Полынь разгладил рысьи торчащие усики и, все так же довольно улыбаясь, окинул взглядом бильярд и помрачнел. Три крупных шара «залузились», но «свой» отлетел к левой средней лузе и стал в таком положении за двумя шарами, что прямой удар был невозможен.
– «Свояк» зарезался. Зарезался, проклятый! – проворчал Полынь, пуская толстые дымовые струи через широкие ноздри.
После долгого раздумья он слегка тронул затылком кия свой шар, подкатив его к девятке и оставив на свободном ударе седьмой шар, перед которым не было открытых луз.
В глазах Федора сверкнул лукавый огонь.
– Седьмым шаром в одиннадцатый, пятерку в правую лузу, – заявил он.
– Удар за партию, идет? – предложил Полынь.
– Я не хочу, чтобы вы так быстро проиграли. Но пятнадцатый будет в лузе, – спокойно сказал Федор: шар пятерка при игре в пирамиду большим счетом принимается за пятнадцать очков.
Болельщики встали с дивана и затаив дыхание следили за каждым движением Федора: положить залузившуюся пятерку двойным переходным ударом шаров считается не только трудной, но даже и для мастеров средней руки почти невыполнимой задачей.
Федор перегнулся на левое плечо, отвел кий, раздался сухой короткий удар по «своему». Шар толкнул в бок семерку, которая, как снаряд, пролетела узким коридорчиком через все поле по диагонали мимо двойки, четверки, шестерки, ударила в лоб одиннадцатого, а последний с более легкой силой толкнул пятерку.
– В лузе!
– А «свой-то»! Взгляните, «своего» как подвел?

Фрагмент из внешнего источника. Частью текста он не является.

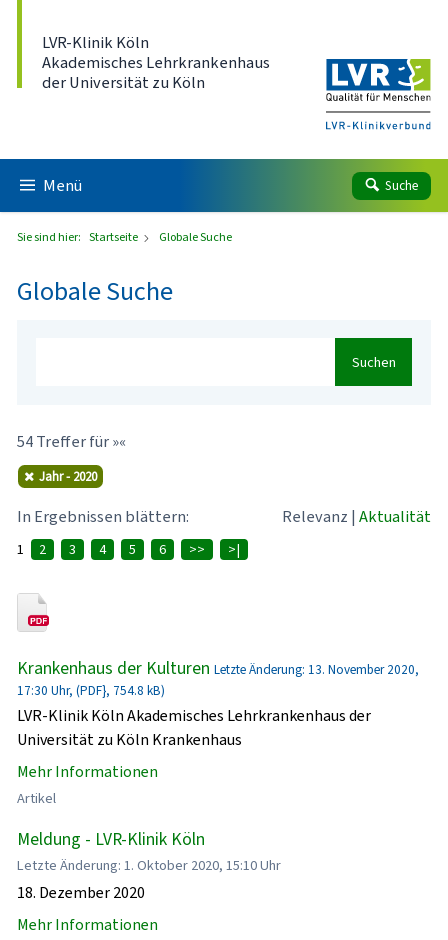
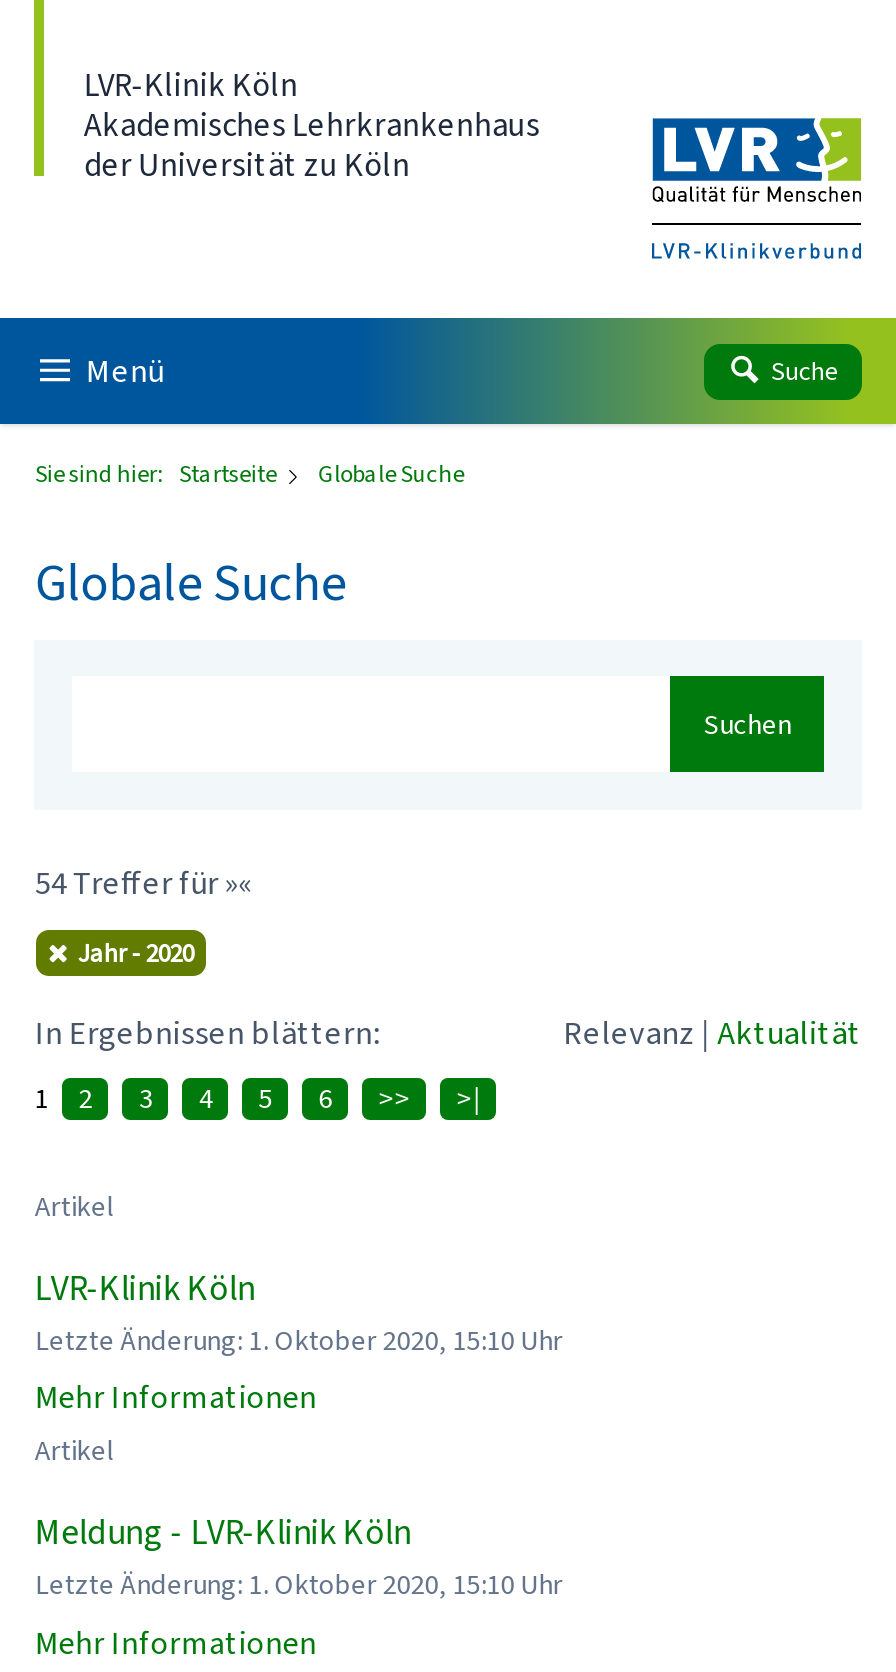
- Krankenhaus der Kulturen Letzte Änderung: 13. November 2020,
- 17:30 Uhr, (PDF}, 754.8 kB)
- LVR-Klinik Köln Akademisches Lehrkrankenhaus der
- Universität zu Köln Krankenhaus
+ Artikel
+ LVR-Klinik Köln
+ Letzte Änderung: 1. Oktober 2020, 15:10 Uhr

- 18. Dezember 2020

– Интереснейший моментик в жизни! – взмахивая рукою, восторгался Павка Веселый.
Полынь смял в пальцах папиросу, сжал губы в брезгливую складку и, старательно натирая мелом кий, растерянно уставился в сетку, куда только что упал шар.
«Свой» шар стоял на свободном ударе под тринадцатый в левую среднюю лузу. Федор спокойным, плавным ударом положил его и удачно отвел «свояка» к левому углу под тройку – большим счетом: второй тринадцатый шар. Возгласы восхищения болельщиков бесили Кузьму Полыня.

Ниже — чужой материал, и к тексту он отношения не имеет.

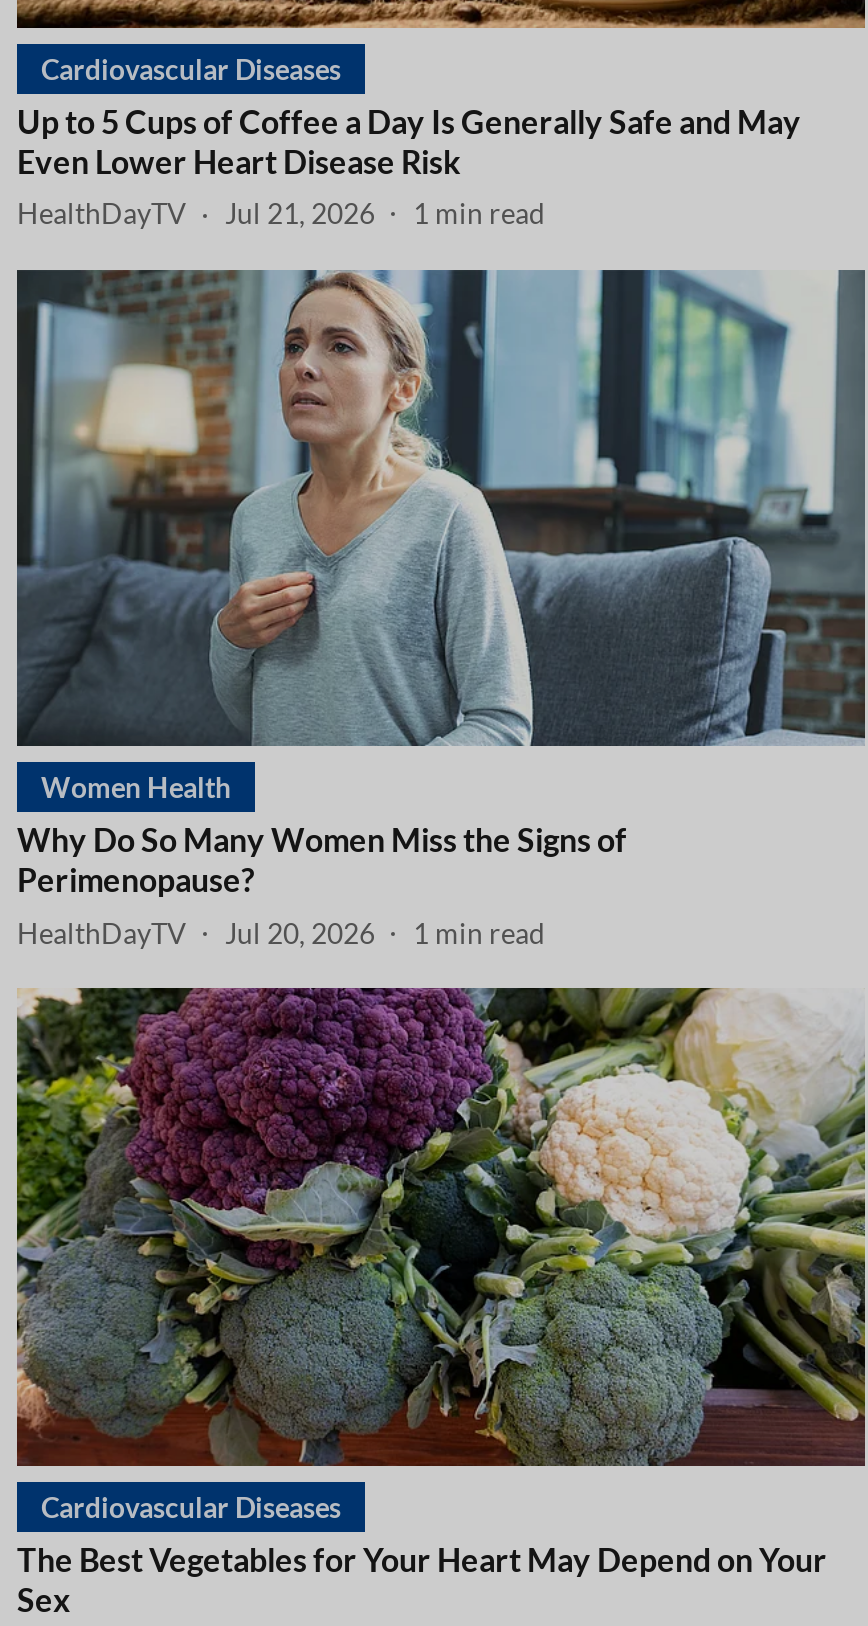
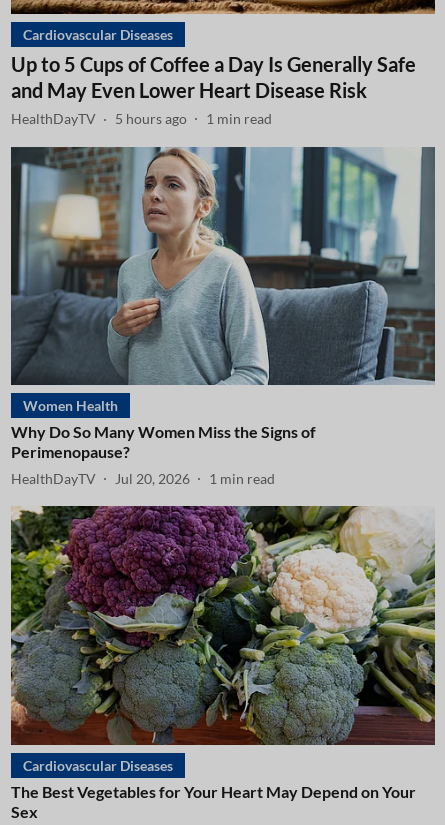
- HealthDayTV Jul 21, 2026 1 min read
+ HealthDayTV 5 hours ago 1 min read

– Ну что же вы орете? – зло ворчал он. – Чему радуетесь? Он пашет, а вы руками машете? Чему радуетесь?!
– Тринадцатый прямым в левый угол, – заявил Федор.
– Бей! Валяй до кучи, майор! – с надрывом заговорил Полынь и швырнул мел на тумбочку. – Я проиграл. Проиграл. И как это я допустил? Как? Мне бы надо было «свояка» отвести в загон к левой лузе, а я его на свободу вывел к семерке! И дурная же башка!

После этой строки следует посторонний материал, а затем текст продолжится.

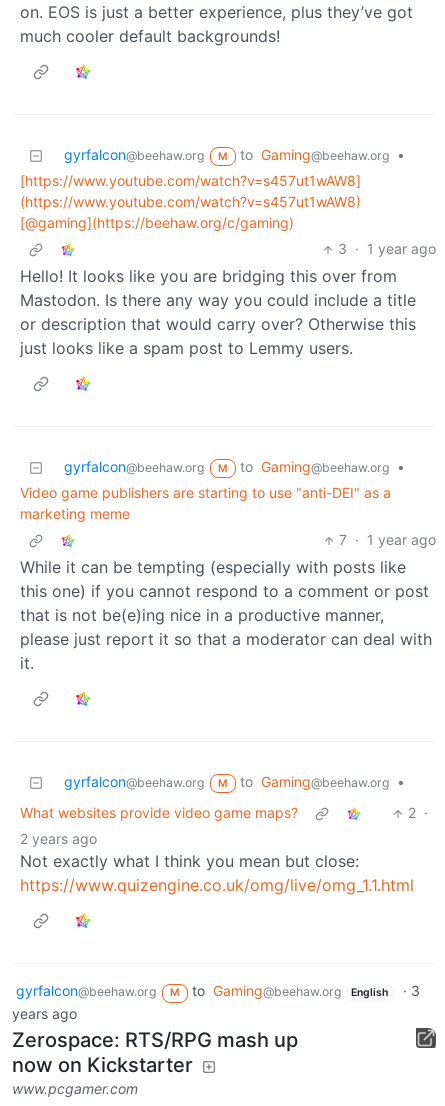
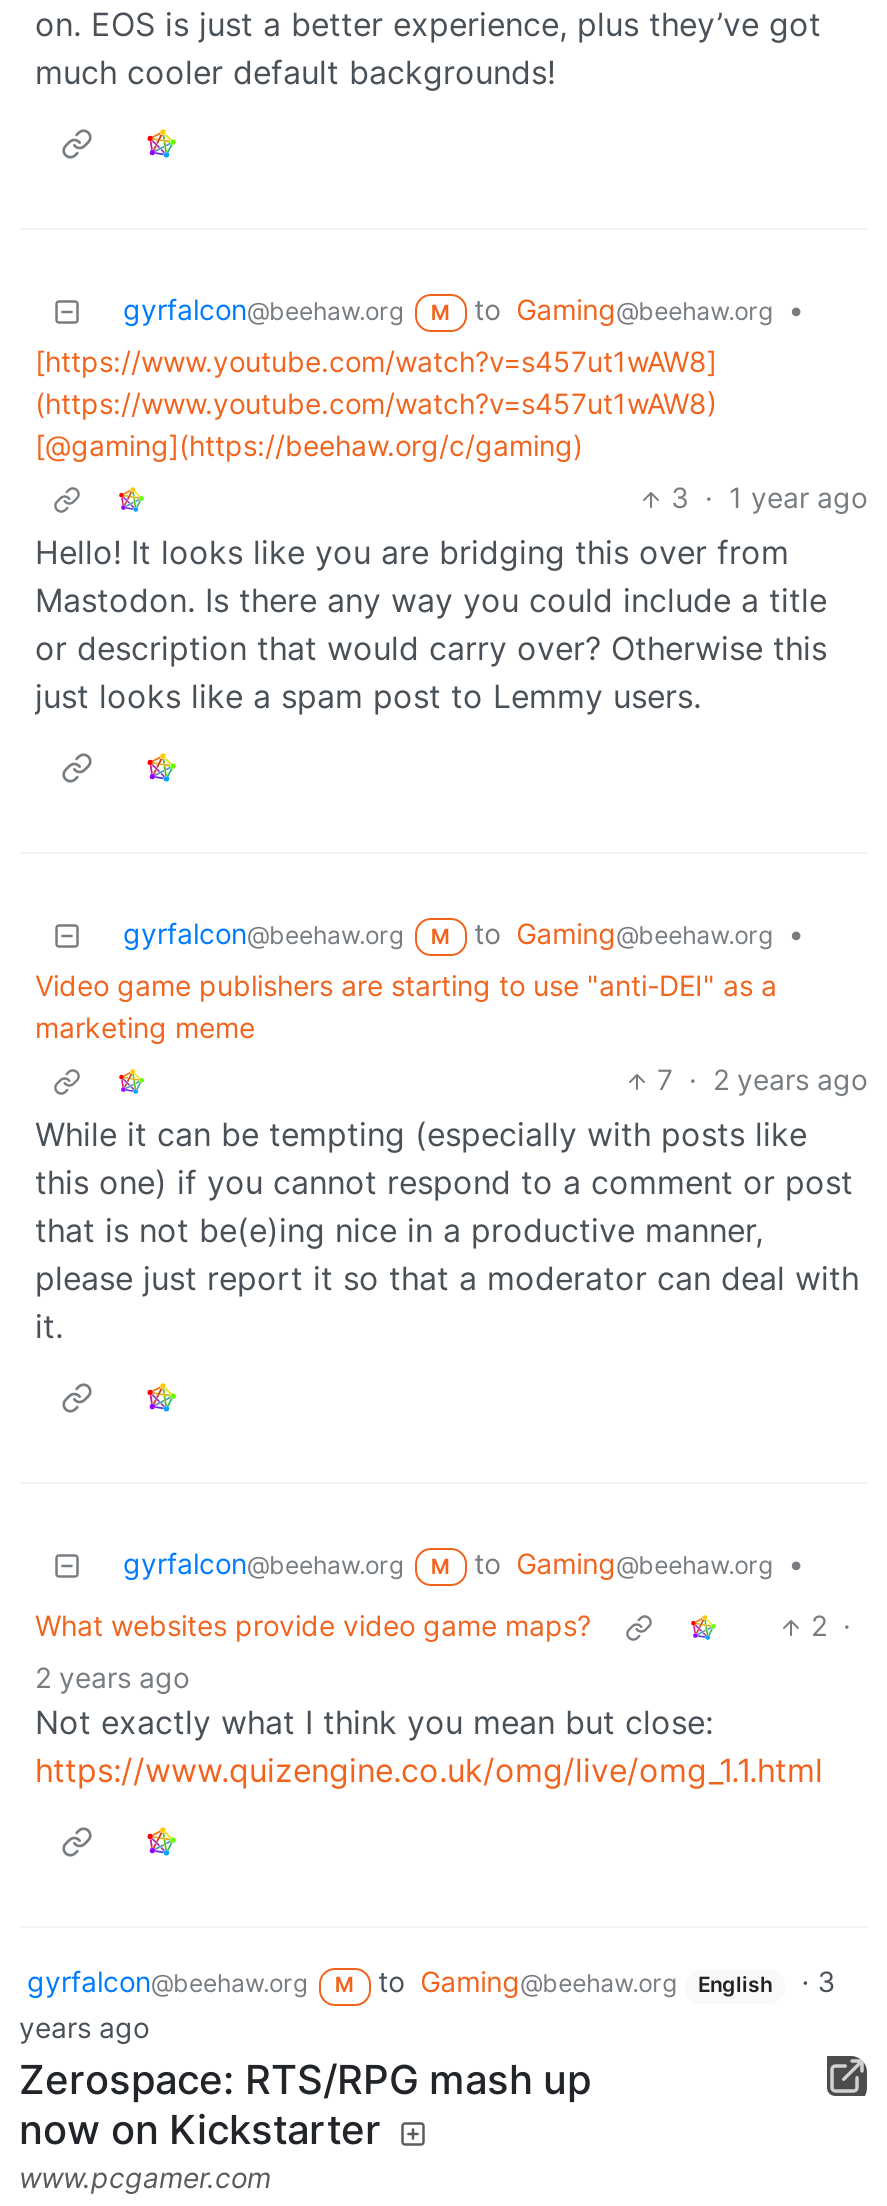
- 7 · 1 year ago
+ 7 · 2 years ago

У «классного» игрока начался обыкновенный приступ паники. Он говорил нарочито громко, под руку партнера, трагически жестикулируя. Но Федор, к несчастью, никак не реагировал на эту «психическую атаку». Счет Федора: 41 очко против 0. «Свояк» после холостого последнего удара Федора стал в загон, о котором недавно мечтал Полынь. И вывести «свояка» из скверного места на боевое поле предстояло ему же, Полыню.
– Он хорошо играет. Правда? – прошептала Юлия, легким движением руки откинув кудрявые локоны со лба.
– Игрок, Левка! Большой игрок! – с восхищением подтвердил Сергей Сергеевич. – Не ожидал. Совсем не ожидал. А ты смотри, какой у него цепкий глаз! Как он твердо держит руку! Этот человек с огоньком! Горит. То у него стихи, стенная газета, беседы. И любят его… Не о тебе речь. Любят его все. Такие, горячие, подхлестывают жизнь, Левка.
– Горят и сгорают, – тихо проговорила Юлия. – Я не то хочу сказать, – продолжала она. – Я хочу, чтобы он жил. Профессор говорит: кризис еще впереди.
– И младший брат такой же? – спросил Сергей Сергеевич.
– Совсем нет. – Юлия улыбнулась. – Вот приедет, постарайся узнать. Только ты не разговоришься с ним ни о металлах, ни о минералах. Он молча будет смотреть на тебя прищуренными глазами и улыбаться… А Федор – как ребенок…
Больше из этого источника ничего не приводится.